Lines containing "note" should be pulled from the material below.

• • • • •

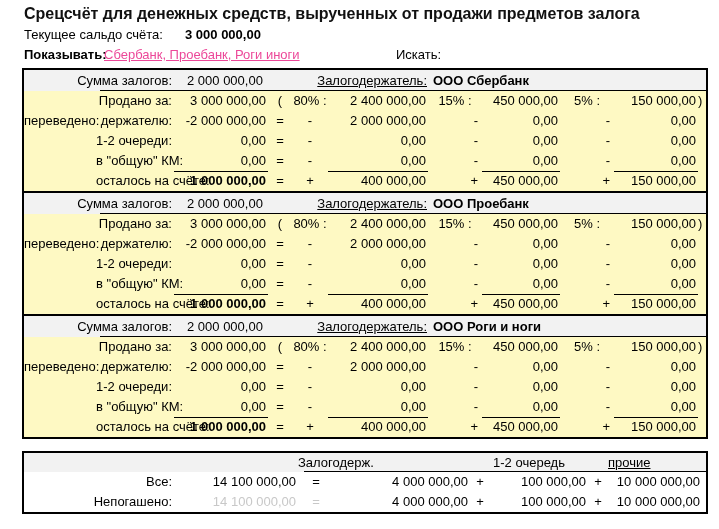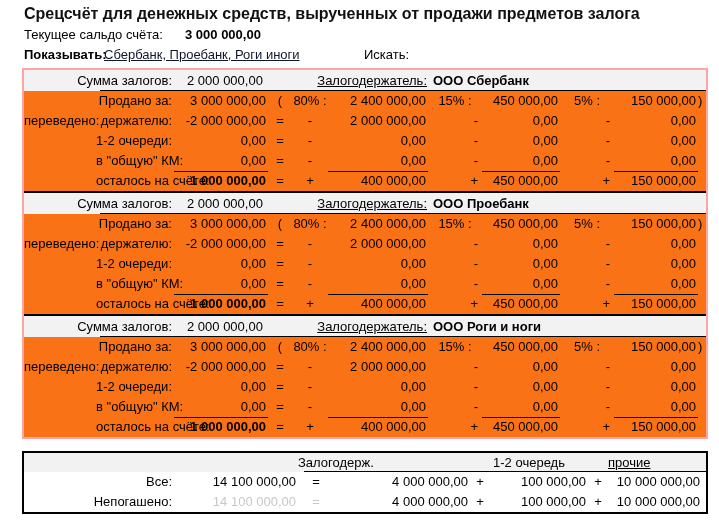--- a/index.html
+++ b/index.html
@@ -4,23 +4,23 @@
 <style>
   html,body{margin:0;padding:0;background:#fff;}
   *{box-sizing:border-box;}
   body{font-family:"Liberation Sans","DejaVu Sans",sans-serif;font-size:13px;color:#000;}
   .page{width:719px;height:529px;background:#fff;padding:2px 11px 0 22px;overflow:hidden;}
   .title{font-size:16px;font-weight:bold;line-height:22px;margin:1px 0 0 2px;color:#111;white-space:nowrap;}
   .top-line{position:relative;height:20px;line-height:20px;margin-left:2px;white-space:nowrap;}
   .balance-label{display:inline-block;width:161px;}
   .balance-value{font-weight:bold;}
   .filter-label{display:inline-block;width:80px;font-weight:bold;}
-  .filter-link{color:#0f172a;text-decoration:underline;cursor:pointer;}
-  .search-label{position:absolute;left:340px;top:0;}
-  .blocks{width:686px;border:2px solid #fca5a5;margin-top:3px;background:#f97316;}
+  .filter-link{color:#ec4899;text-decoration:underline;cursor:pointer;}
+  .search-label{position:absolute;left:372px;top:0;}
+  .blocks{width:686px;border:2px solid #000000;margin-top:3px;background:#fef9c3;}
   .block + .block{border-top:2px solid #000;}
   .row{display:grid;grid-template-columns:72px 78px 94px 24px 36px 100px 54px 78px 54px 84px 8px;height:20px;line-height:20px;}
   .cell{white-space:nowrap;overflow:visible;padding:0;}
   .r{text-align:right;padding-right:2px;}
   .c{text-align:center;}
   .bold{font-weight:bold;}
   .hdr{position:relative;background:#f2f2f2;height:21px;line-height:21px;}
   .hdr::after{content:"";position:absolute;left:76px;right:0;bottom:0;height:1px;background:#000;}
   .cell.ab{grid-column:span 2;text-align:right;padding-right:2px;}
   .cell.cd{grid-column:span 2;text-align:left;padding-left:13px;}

• • • • •

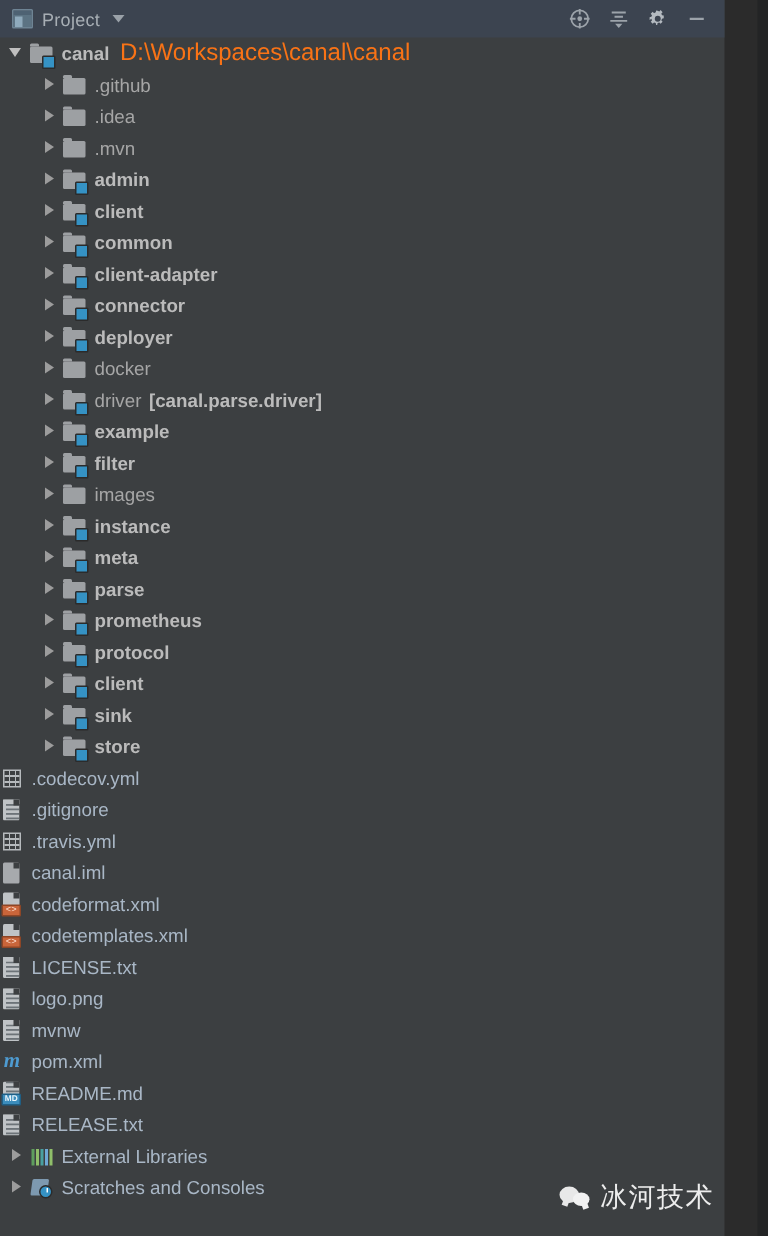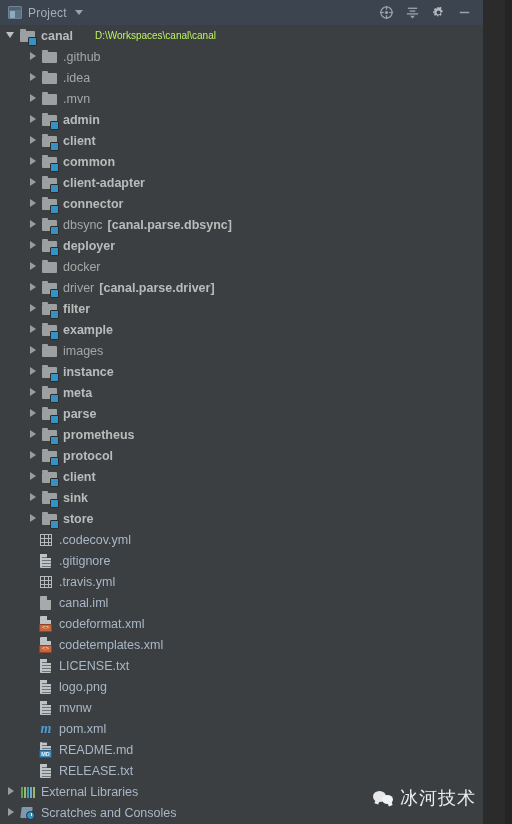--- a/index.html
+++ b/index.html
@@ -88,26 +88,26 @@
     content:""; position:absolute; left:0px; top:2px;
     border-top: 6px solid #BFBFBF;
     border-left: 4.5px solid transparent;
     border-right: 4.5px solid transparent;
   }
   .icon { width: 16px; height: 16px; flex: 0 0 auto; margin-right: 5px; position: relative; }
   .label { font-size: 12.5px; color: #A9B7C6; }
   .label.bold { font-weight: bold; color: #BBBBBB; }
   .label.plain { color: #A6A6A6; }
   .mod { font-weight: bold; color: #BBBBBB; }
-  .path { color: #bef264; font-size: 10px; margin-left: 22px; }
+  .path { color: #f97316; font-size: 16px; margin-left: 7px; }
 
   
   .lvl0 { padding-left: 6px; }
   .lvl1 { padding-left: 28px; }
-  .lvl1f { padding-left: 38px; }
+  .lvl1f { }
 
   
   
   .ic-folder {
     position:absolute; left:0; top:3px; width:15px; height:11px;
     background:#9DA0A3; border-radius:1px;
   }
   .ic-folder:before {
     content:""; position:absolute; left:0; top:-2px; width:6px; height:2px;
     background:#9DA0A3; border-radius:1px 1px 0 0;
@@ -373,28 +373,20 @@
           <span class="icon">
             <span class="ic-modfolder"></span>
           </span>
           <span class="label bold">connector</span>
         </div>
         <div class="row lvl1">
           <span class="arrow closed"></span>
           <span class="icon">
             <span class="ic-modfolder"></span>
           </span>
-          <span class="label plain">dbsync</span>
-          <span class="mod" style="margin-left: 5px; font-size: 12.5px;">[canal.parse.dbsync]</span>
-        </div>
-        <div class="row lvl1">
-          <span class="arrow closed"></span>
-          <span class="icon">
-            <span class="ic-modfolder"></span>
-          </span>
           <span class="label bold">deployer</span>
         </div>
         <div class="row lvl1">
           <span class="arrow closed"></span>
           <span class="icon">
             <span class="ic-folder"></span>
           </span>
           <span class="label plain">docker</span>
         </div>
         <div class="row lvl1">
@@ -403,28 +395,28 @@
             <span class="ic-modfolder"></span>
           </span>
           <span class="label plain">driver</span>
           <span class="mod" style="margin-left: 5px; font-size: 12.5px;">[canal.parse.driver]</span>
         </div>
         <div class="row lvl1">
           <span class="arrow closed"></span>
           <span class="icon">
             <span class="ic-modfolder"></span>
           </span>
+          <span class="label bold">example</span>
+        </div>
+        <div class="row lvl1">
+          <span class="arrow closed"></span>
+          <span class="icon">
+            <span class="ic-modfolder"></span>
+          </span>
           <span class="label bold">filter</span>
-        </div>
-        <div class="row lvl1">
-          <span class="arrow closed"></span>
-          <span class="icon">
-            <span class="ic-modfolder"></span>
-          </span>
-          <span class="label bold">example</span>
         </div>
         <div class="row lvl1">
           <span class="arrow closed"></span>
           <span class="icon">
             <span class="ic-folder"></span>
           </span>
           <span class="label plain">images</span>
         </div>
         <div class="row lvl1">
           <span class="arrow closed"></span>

• • • • •

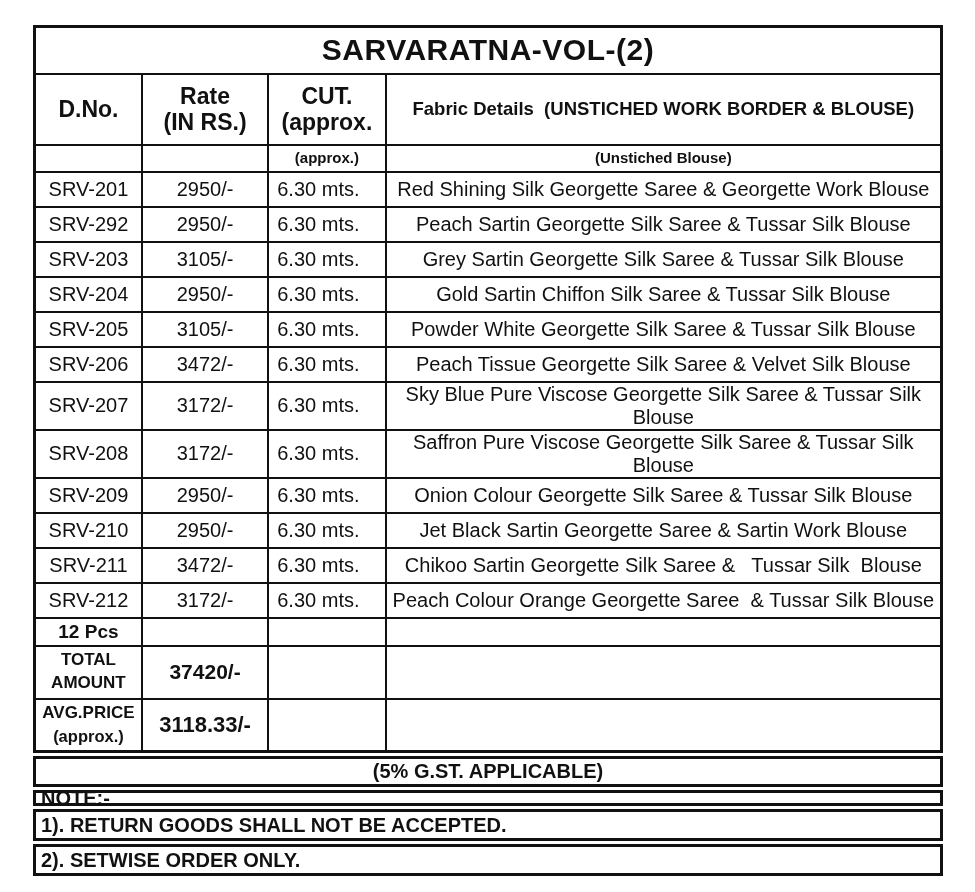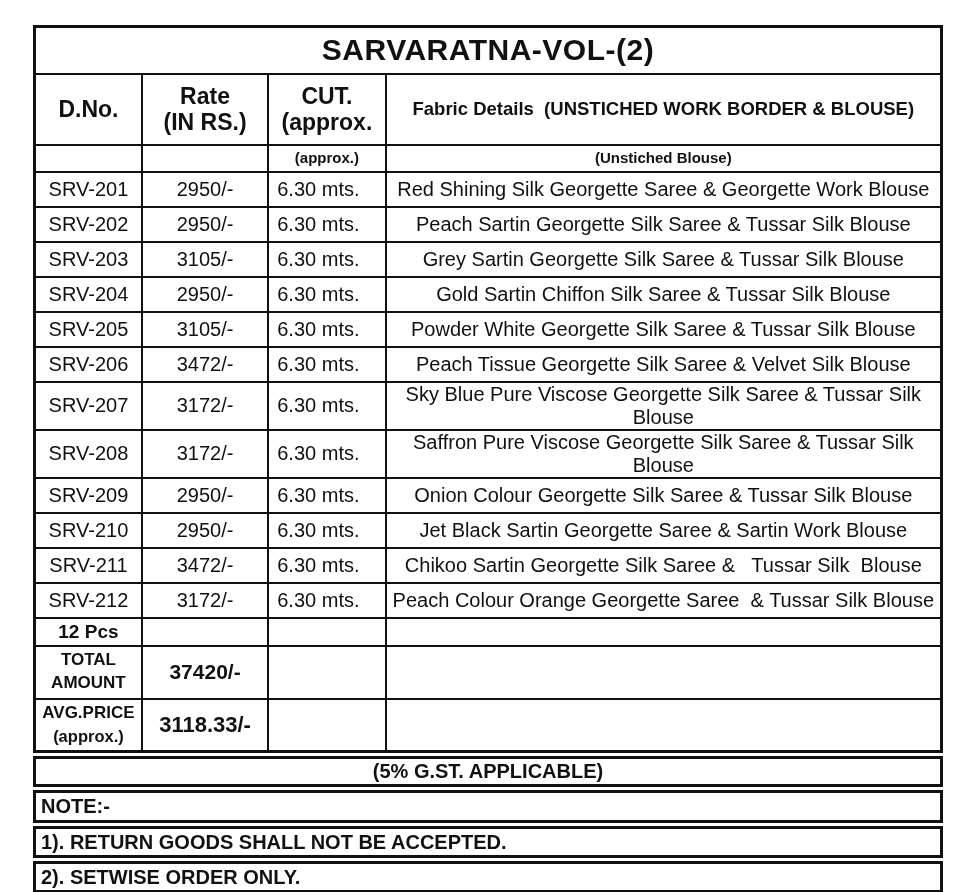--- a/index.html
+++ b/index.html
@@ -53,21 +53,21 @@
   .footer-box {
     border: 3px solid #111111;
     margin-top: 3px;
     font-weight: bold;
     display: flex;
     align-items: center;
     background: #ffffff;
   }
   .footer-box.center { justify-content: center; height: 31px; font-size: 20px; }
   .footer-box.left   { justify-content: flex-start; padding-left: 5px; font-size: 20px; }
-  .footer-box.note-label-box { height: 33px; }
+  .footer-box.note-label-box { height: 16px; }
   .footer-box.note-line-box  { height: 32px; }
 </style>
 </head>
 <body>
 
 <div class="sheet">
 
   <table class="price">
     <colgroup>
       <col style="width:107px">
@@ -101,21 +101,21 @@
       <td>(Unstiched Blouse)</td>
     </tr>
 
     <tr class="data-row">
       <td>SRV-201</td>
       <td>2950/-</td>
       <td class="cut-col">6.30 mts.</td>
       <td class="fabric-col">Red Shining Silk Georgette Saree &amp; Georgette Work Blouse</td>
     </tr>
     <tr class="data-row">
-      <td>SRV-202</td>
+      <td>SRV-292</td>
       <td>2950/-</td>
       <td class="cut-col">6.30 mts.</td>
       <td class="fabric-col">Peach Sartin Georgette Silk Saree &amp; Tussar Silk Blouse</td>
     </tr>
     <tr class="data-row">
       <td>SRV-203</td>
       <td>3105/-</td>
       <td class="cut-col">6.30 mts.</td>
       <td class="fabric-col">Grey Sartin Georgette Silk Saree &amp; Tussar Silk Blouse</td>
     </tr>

• • • • •

■ Result below:
-  .footer-box.note-label-box { height: 33px; }
+  .footer-box.note-label-box { height: 16px; }
   .footer-box.note-line-box  { height: 32px; }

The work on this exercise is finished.